Search code examples
f#deedle

How to aggregate non-float values in Deedle


Frame.aggregateRowsBy is used to perform the aggregation.
In this case, the third argument, aggFunc, will be an aggregate function such as Stats.max.
However, most of the functions defined in the Stats module seem to support only float.
How can I aggregate the maximum and minimum values as DateTime or decimal?

The following is sample code that results in a runtime error.

Frame([ "id"; "date"; "quantity"], [Series.ofValues [1; 1; 2]; Series.ofValues [ DateTime(2023, 4, 13); DateTime(2023, 4, 10); DateTime(2023, 4, 16) ]; Series.ofValues [ 2.7M; 1.2M; 1.5M; ]])
|> Frame.aggregateRowsBy ["id"] ["date"; "quantity"] Stats.max
Error: System.InvalidCastException: Invalid cast from 'DateTime' to 'Double'.

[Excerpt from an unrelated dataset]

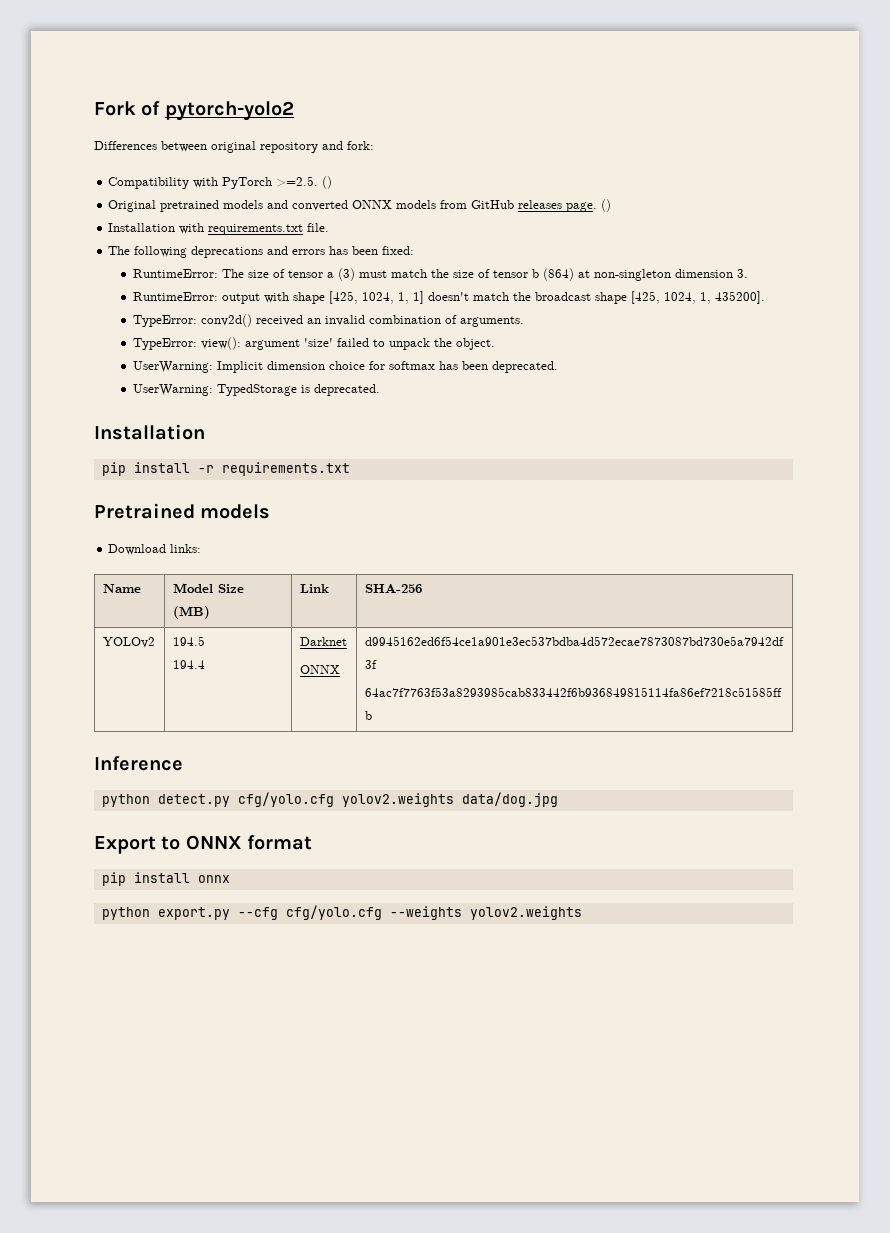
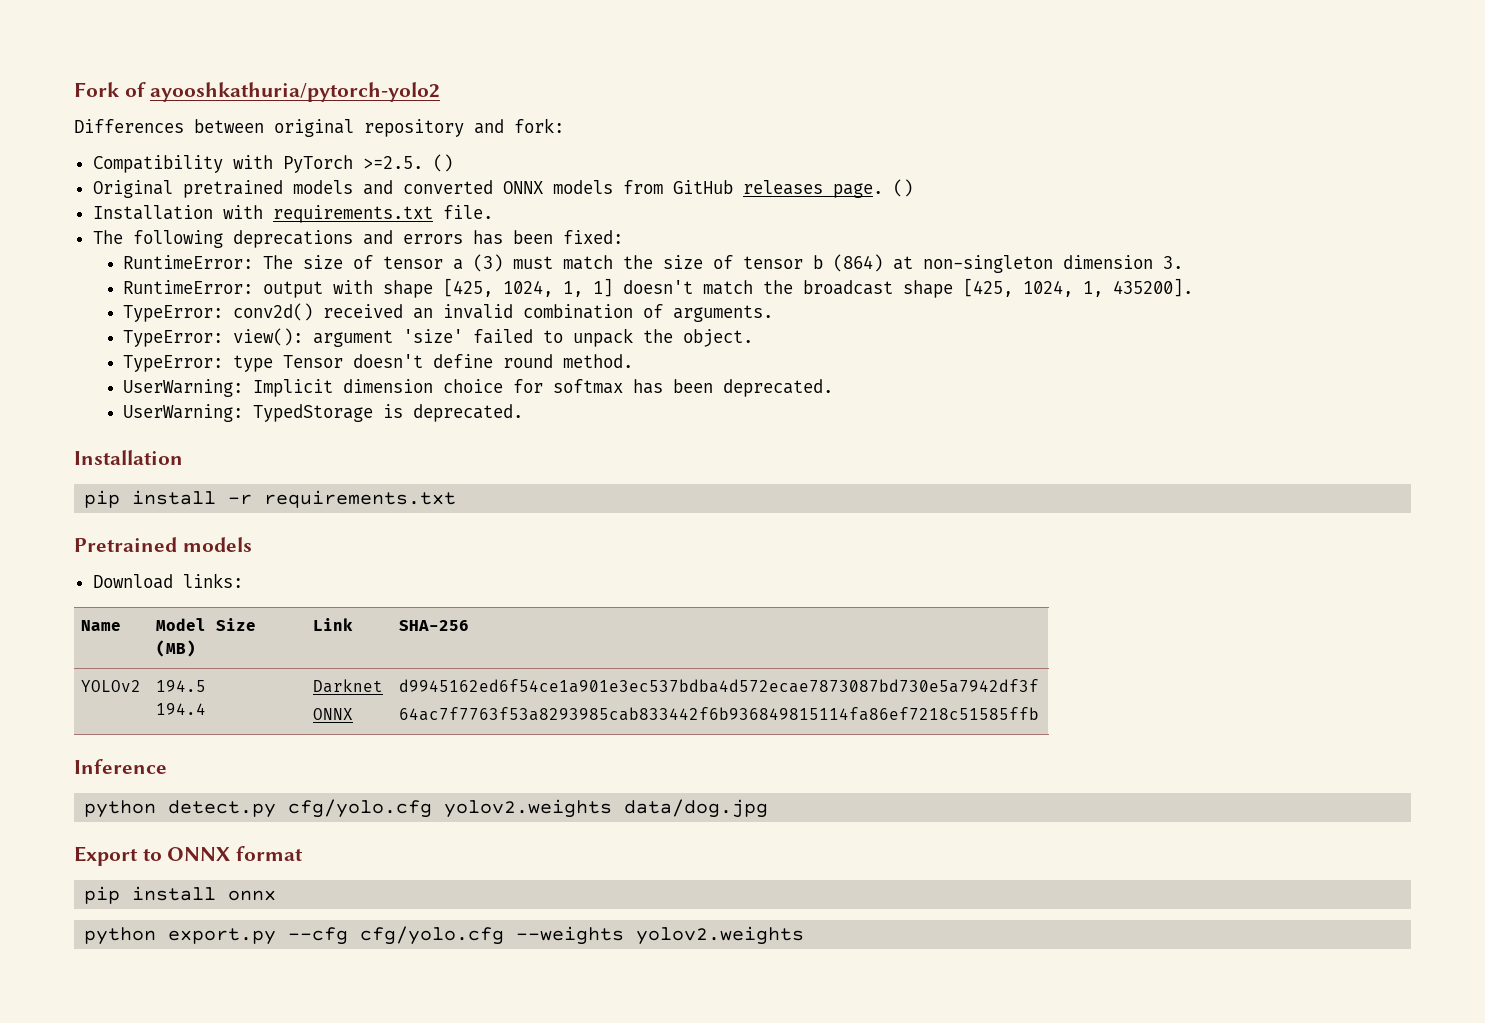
- Fork of pytorch-yolo2
+ Fork of ayooshkathuria/pytorch-yolo2
+ TypeError: type Tensor doesn't define round method.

There are two things to accomplish:

  1. Aggregate non-float values (e.g. DateTime, IComparable)
  2. The post-aggregation Frame should respect the value type of the pre-aggregation. (The result of the aggregation must not be a float.)

Solution

  • One limitation of the aggregateRowsBy function is that you can only use this to aggregate columns where the values can be converted to one shared type. You can always make that obj, but then it will be very hard to do anything useful with the values. In your case, you can actually use IComparable, which will let you pass the values of the series to Seq.max:

    df 
    |> Frame.aggregateRowsBy ["id"] ["date"; "quantity"] 
        (fun (ds:Series<_, IComparable>) -> ds.Values |> Seq.max)
    

    In more complex cases, this probably won't work. Then it probably will be easier to run aggregateRowsBy multiple times (on different types of columns) - something like:

    let dq = df |> Frame.aggregateRowsBy ["id"] ["quantity"] Stats.max
    let dd = df |> Frame.aggregateRowsBy ["id"] ["date"] (fun (ds:Series<_, DateTime>) -> Seq.max ds.Values)
    dq.AddColumn("date", dd.Columns.["date"])
    dq.Print()
    

    For reference, the obj-based version would be:

    df |> Frame.aggregateRowsBy ["id"] ["date"; "quantity"] (fun (ds:Series<_, obj>) -> 
      let asFloat = ObjectSeries(ds).TryAs<float>() 
      if asFloat.HasValue then box (Stats.max asFloat.Value) else
      let asDt = ObjectSeries(ds).TryAs<DateTime>() 
      if asDt.HasValue then box (Seq.max (asDt.Value.Values))
      else failwith "Wrong column type!")